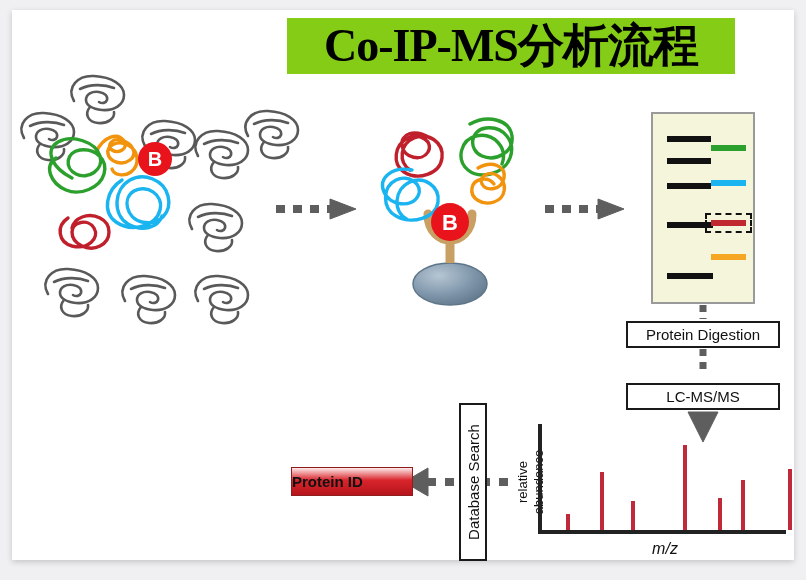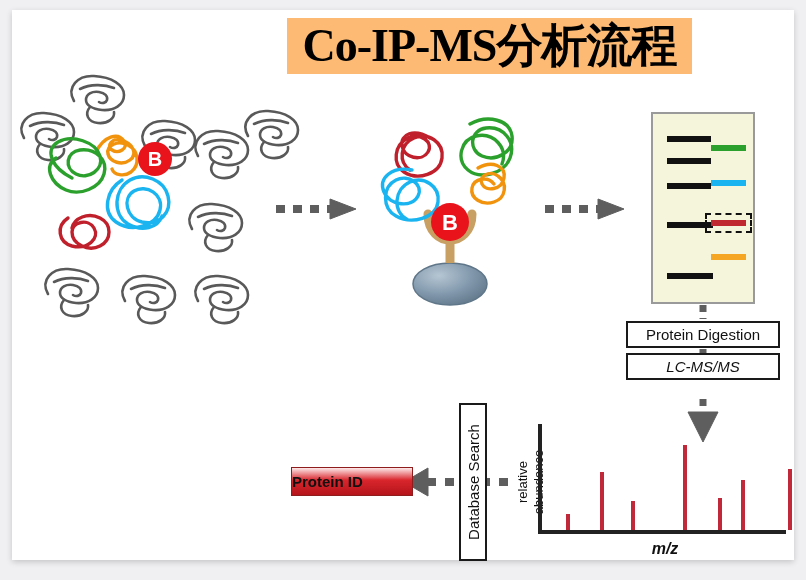--- a/index.html
+++ b/index.html
@@ -32,9 +32,9 @@
     position: absolute;
     left: 287px;
     top: 18px;
-    width: 405px;
+    width: 448px;
     height: 56px;
-    background: #fdba74;
+    background: #84cc16;
     display: flex;
     align-items: center;
     justify-content: center;

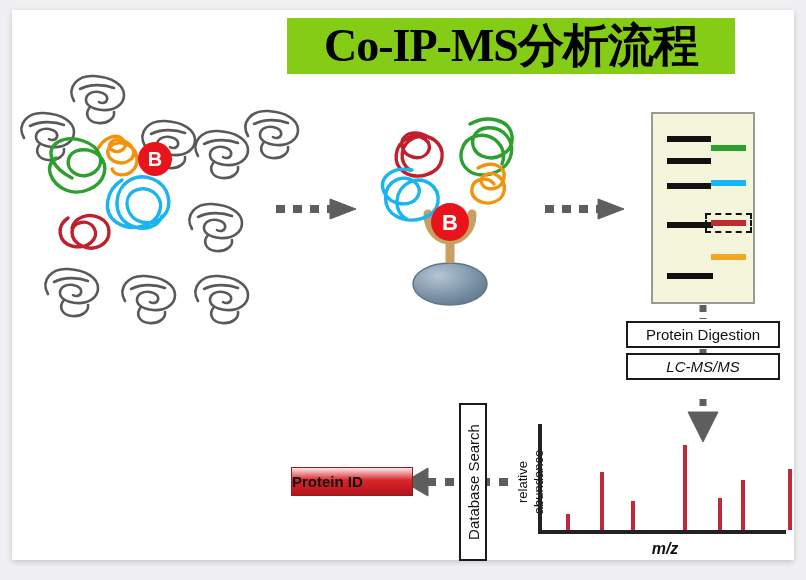--- a/index.html
+++ b/index.html
@@ -95,7 +95,7 @@
     white-space: nowrap;
   }
   #box-digestion { left: 626px; top: 321px; width: 154px; height: 27px; align-items: center; }
-  #box-lcmsms    { left: 626px; top: 353px; width: 154px; height: 27px; font-style: italic; }
+  #box-lcmsms    { left: 626px; top: 383px; width: 154px; height: 27px; }
 
   
   #box-dbsearch {

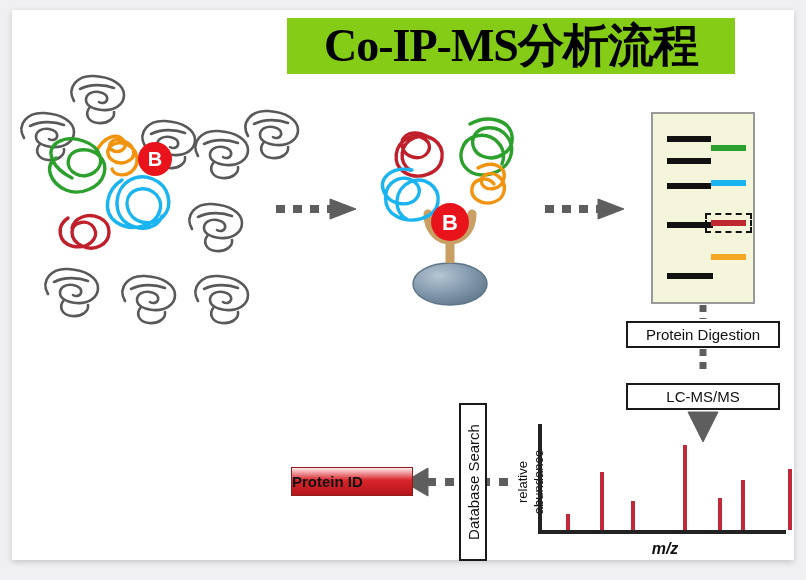--- a/index.html
+++ b/index.html
@@ -185,7 +185,6 @@
     font-style: italic;
     font-size: 16px;
     color: #111111;
-    font-weight: bold;
   }
 </style>
 </head>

What is expected | Without any pictures, retype the records above exactly.

Exercise solution |
--- a/index.html
+++ b/index.html
@@ -32,9 +32,9 @@
     position: absolute;
     left: 287px;
     top: 18px;
-    width: 405px;
+    width: 448px;
     height: 56px;
-    background: #fdba74;
+    background: #84cc16;
     display: flex;
     align-items: center;
     justify-content: center;

--- a/index.html
+++ b/index.html
@@ -95,7 +95,7 @@
     white-space: nowrap;
   }
   #box-digestion { left: 626px; top: 321px; width: 154px; height: 27px; align-items: center; }
-  #box-lcmsms    { left: 626px; top: 353px; width: 154px; height: 27px; font-style: italic; }
+  #box-lcmsms    { left: 626px; top: 383px; width: 154px; height: 27px; }
 
   
   #box-dbsearch {

--- a/index.html
+++ b/index.html
@@ -185,7 +185,6 @@
     font-style: italic;
     font-size: 16px;
     color: #111111;
-    font-weight: bold;
   }
 </style>
 </head>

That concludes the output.